- _ABOUT THIS TASK_: Since only part of the material below is wanted, output exactly the lines from the one with "- Corprate risk-taking" up to and including the one with "development (Cucculelli and Ermini, 2013;".

================================

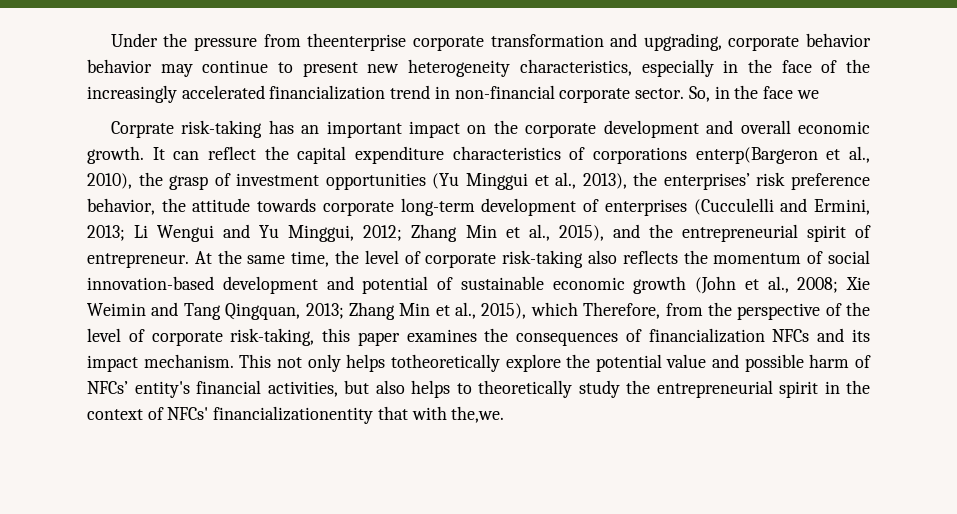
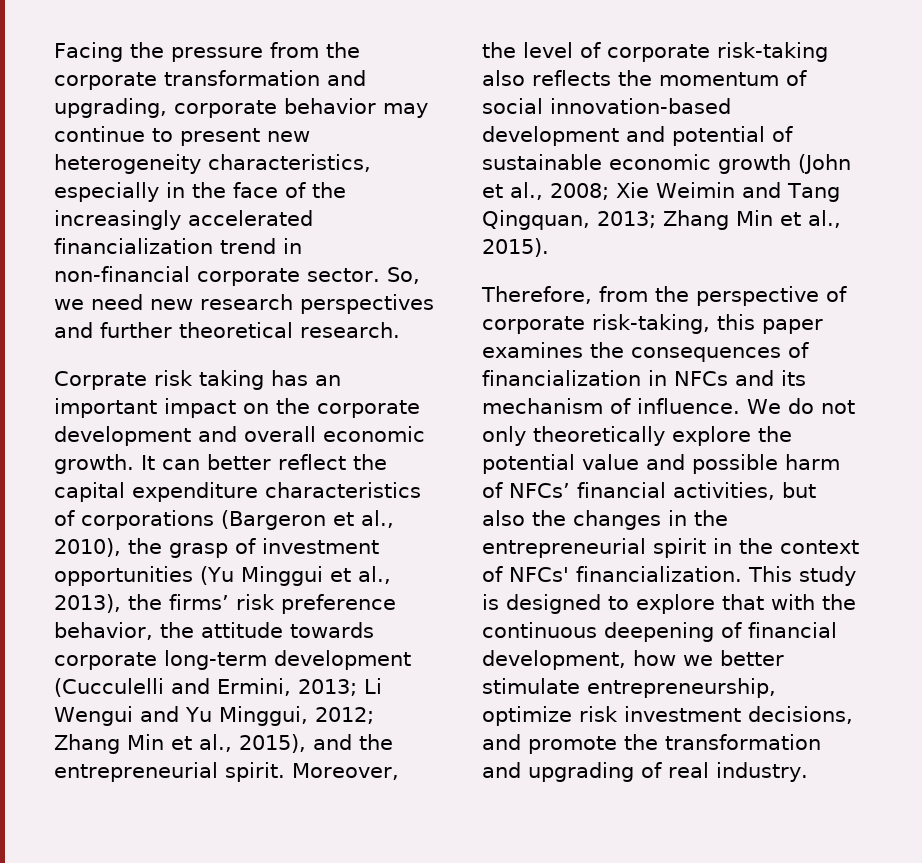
- Under the pressure from theenterprise corporate transformation and upgrading, corporate behavior behavior may continue to present new heterogeneity characteristics, especially in the face of the increasingly accelerated financialization trend in non-financial corporate sector.
+ Facing the pressure from the corporate transformation and upgrading, corporate behavior may continue to present new heterogeneity characteristics, especially in the face of the increasingly accelerated financialization trend in non-financial corporate sector.
- So, in the face we
+ So, we need new research perspectives and further theoretical research.
- Corprate risk-taking has an important impact on the corporate development and overall economic growth.
+ Corprate risk taking has an important impact on the corporate development and overall economic growth.
- It can reflect the capital expenditure characteristics of corporations enterp(Bargeron et al., 2010), the grasp of investment opportunities (Yu Minggui et al., 2013), the enterprises’ risk preference behavior, the attitude towards corporate long-term development of enterprises (Cucculelli and Ermini, 2013;
+ It can better reflect the capital expenditure characteristics of corporations (Bargeron et al., 2010), the grasp of investment opportunities (Yu Minggui et al., 2013), the firms’ risk preference behavior, the attitude towards corporate long-term development (Cucculelli and Ermini, 2013;
- Zhang Min et al., 2015), and the entrepreneurial spirit of entrepreneur. At the same time, the level of corporate risk-taking also reflects the momentum of social innovation-based development and potential of sustainable economic growth (John et al., 2008;
+ Zhang Min et al., 2015), and the entrepreneurial spirit. Moreover, the level of corporate risk-taking also reflects the momentum of social innovation-based development and potential of sustainable economic growth (John et al., 2008;
- Zhang Min et al., 2015), which Therefore, from the perspective of the level of corporate risk-taking, this paper examines the consequences of financialization NFCs and its impact mechanism. This not only helps totheoretically explore the potential value and possible harm of NFCs’ entity's financial activities, but also helps to theoretically study the entrepreneurial spirit in the context of NFCs' financializationentity that with the,we.
+ Zhang Min et al., 2015).
+ Therefore, from the perspective of corporate risk-taking, this paper examines the consequences of financialization in NFCs and its mechanism of influence. We do not only theoretically explore the potential value and possible harm of NFCs’ financial activities, but also the changes in the entrepreneurial spirit in the context of NFCs' financialization. This study is designed to explore that with the continuous deepening of financial development, how we better stimulate entrepreneurship, optimize risk investment decisions, and promote the transformation and upgrading of real industry.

================================

- _ANSWER SPACE_:
- Corprate risk-taking has an important impact on the corporate development and overall economic growth.
+ Corprate risk taking has an important impact on the corporate development and overall economic growth.
- It can reflect the capital expenditure characteristics of corporations enterp(Bargeron et al., 2010), the grasp of investment opportunities (Yu Minggui et al., 2013), the enterprises’ risk preference behavior, the attitude towards corporate long-term development of enterprises (Cucculelli and Ermini, 2013;
+ It can better reflect the capital expenditure characteristics of corporations (Bargeron et al., 2010), the grasp of investment opportunities (Yu Minggui et al., 2013), the firms’ risk preference behavior, the attitude towards corporate long-term development (Cucculelli and Ermini, 2013;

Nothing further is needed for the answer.